Data extracted from a collection
_ _ _ _

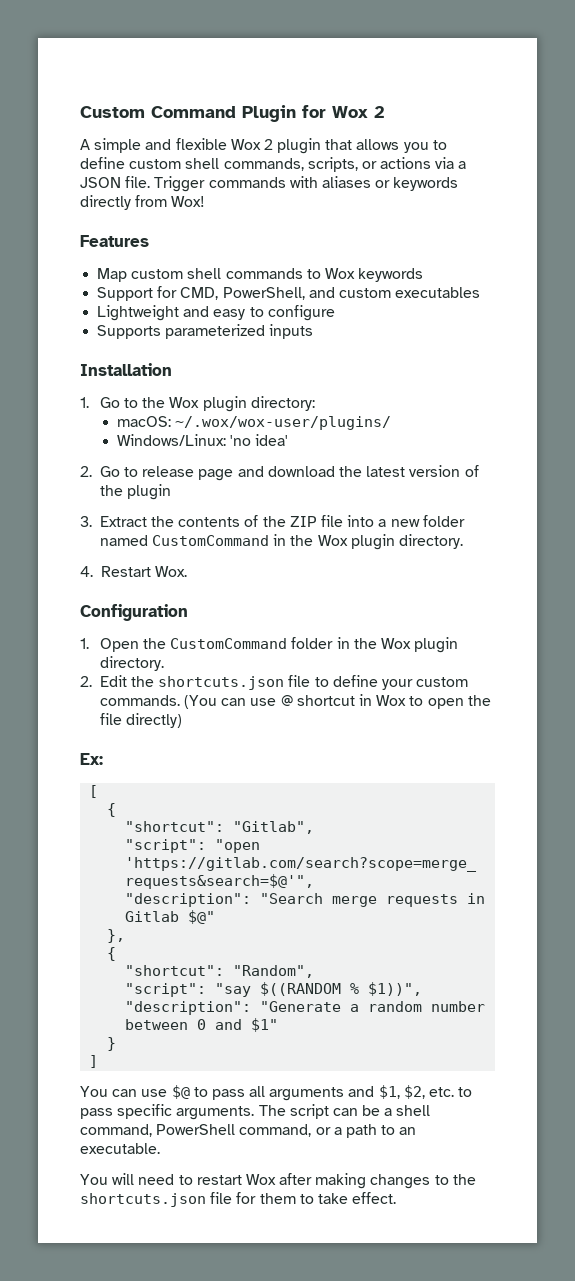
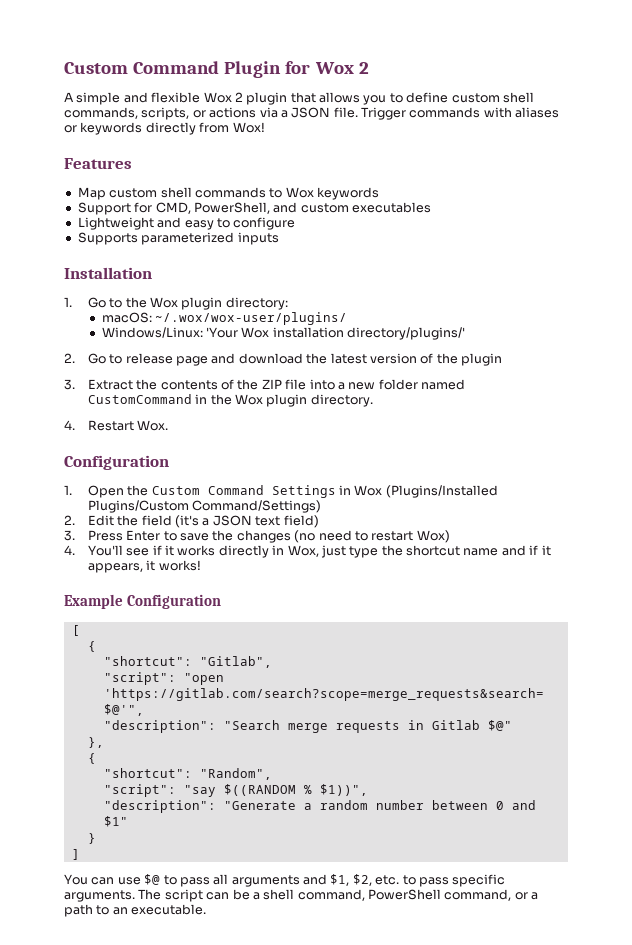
- Windows/Linux: 'no idea'
+ Windows/Linux: 'Your Wox installation directory/plugins/'
- 1. Open the CustomCommand folder in the Wox plugin directory.
- 2. Edit the shortcuts.json file to define your custom commands. (You can use @ shortcut in Wox to open the file directly)
- Ex:
+ 1. Open the Custom Command Settings in Wox (Plugins/Installed Plugins/Custom Command/Settings)
+ 2. Edit the field (it's a JSON text field)
+ 3. Press Enter to save the changes (no need to restart Wox)
+ 4. You'll see if it works directly in Wox, just type the shortcut name and if it appears, it works!
+ Example Configuration
- You will need to restart Wox after making changes to the shortcuts.json file for them to take effect.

_ _ _ _

**TO DO**
Look above for the line containing "- 1. Open the"; copy from it through the last line, exactly, and nothing more.

**SOLUTION FOR THIS PROBLEM**
- 1. Open the CustomCommand folder in the Wox plugin directory.
- 2. Edit the shortcuts.json file to define your custom commands. (You can use @ shortcut in Wox to open the file directly)
- Ex:
+ 1. Open the Custom Command Settings in Wox (Plugins/Installed Plugins/Custom Command/Settings)
+ 2. Edit the field (it's a JSON text field)
+ 3. Press Enter to save the changes (no need to restart Wox)
+ 4. You'll see if it works directly in Wox, just type the shortcut name and if it appears, it works!
+ Example Configuration
- You will need to restart Wox after making changes to the shortcuts.json file for them to take effect.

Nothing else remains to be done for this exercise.